Por que hay que cebarse en los coches si producen un 7% de la contaminación y al resto quien le mete mano. Se meten con los coches ya que estamos los “paganinis” de esta historia, otra MENTIRA mas que se suma a nose cuantas. Por favor NO ME MANIPULEIS.

Antonio 1 agosto, 2018

No entiendo muchas cosas del artículo.

1. Si la euro 6d va a obligar a cumplir con un máximo único de emisiones, entiendo que ya no existirán tramos fiscales de impuestos de matriculación y cuando decís “El resultado de estas nuevas condiciones lo vamos a notar en el bolsillo sí o sí. En el caso de que los fabricantes no mejoren la tecnología de sus coches para reducir sus consumos y emisiones, pagaremos más porque subirán sus impuestos.”
Es que sino mejoran la tecnología para reducir sus consumos decís que no podrán venderlos, ¿entonces cómo nos van a pasar la pelota a nosotros pagando más impuestos? no entiendo nada…

2. ¿Qué pasará con la compra de segunda mano en concesionarios que superen las emisiones? ¿se podrán vender? si es así, ¿qué impuestos y limitaciones tendrá el comprador tanto para la compra inicial como en impuestos anuales?

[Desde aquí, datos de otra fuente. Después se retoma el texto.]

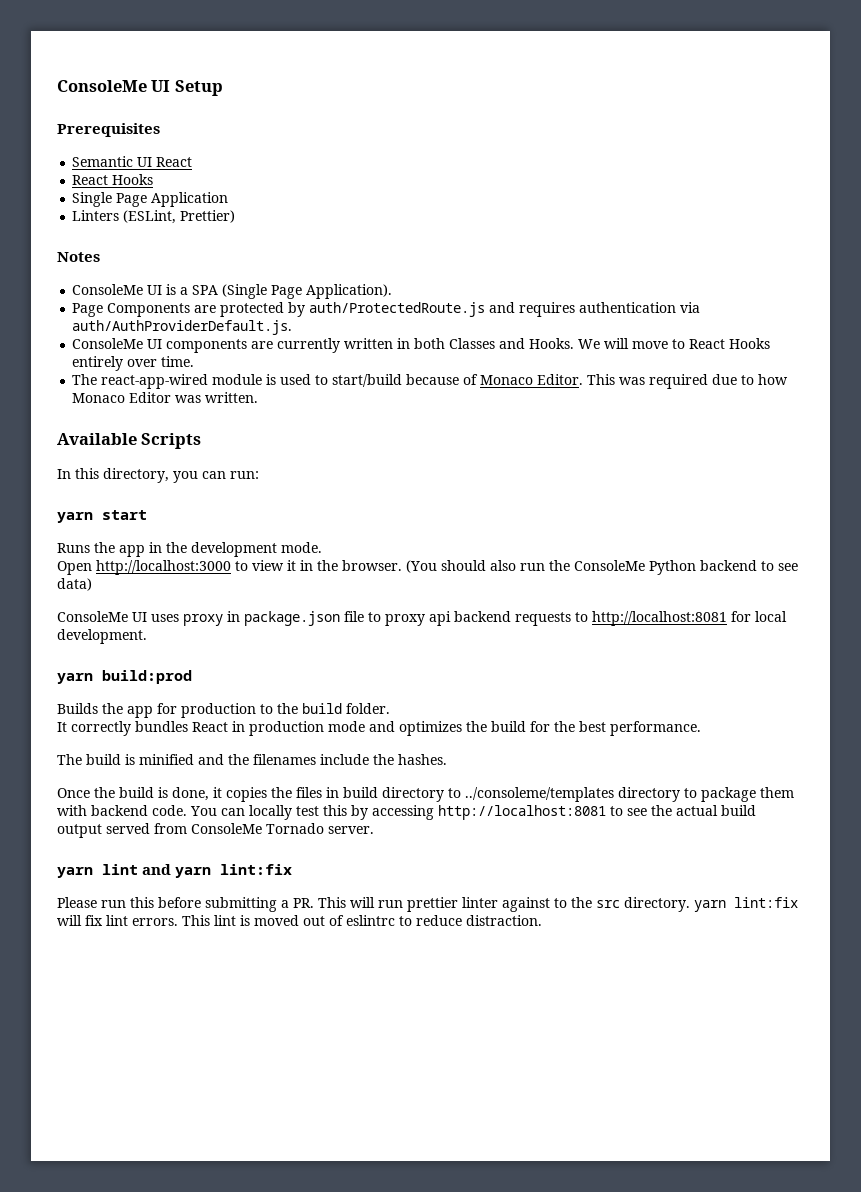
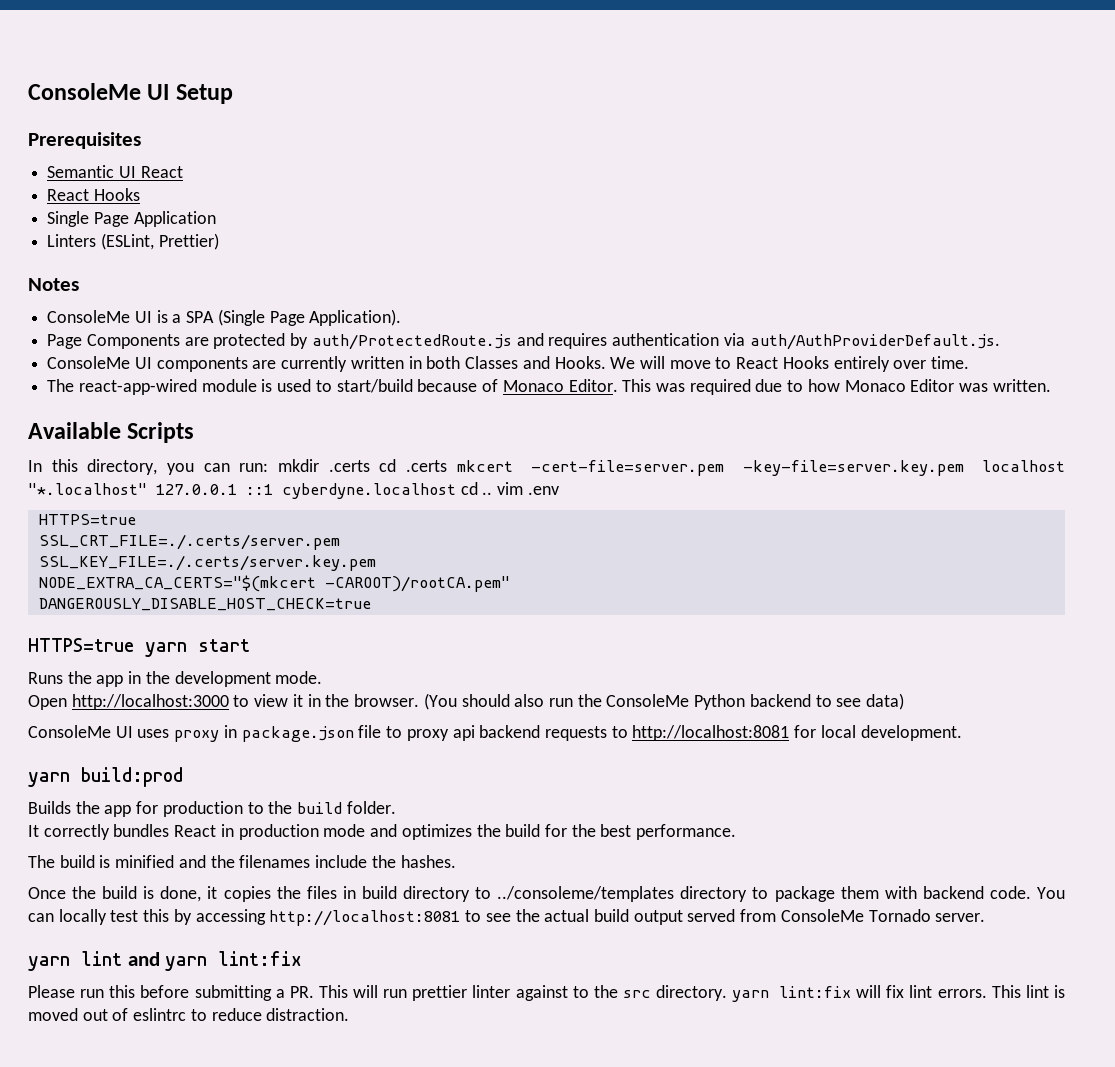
(259, 475) // -> [278,459,1065,476] [28,482,559,499] [38,514,136,525] [38,534,340,550] [38,555,376,571] [38,575,510,592] [38,598,371,611] [28,638,134,652] mkdir .certs cd .certs mkcert -cert-file=server.pem -key-file=server.key.pem localhost "*.localhost" 127.0.0.1 ::1 cyberdyne.localhost cd .. vim .env // HTTPS=true // SSL_CRT_FILE=./.certs/server.pem // SSL_KEY_FILE=./.certs/server.key.pem // NODE_EXTRA_CA_CERTS="$(mkcert -CAROOT)/rootCA.pem" // DANGEROUSLY_DISABLE_HOST_CHECK=true // HTTPS=true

Rubén Fidalgo 2 agosto, 2018

Hola, la Euro 6d no fija un máximo único de emisiones sino que las emisiones medias de la gama de modelos de un fabricante no supere ese máximo, por eso todas las marcas se están esforzando en ofrecer modelos de cero emisiones que reducen drásticamente la media de la gama. El tema de los impuestos al que se hace refernncia al final del artículo no es por el nuevo límite de emisiones sino por la entrada en vigor de la nueva forma de medir los consumos y emisiones, el ciclo WLTP, que es el que fija los consumos y emisiones que homologarán los fabricantes.

Las nuevas normas afectan a vehículos de nueva matriculación. Es decir, a los usados no los afecta, salvo a aquellos que sean importados de un país no comunitario y para su matriculación en España deban superar una homologación.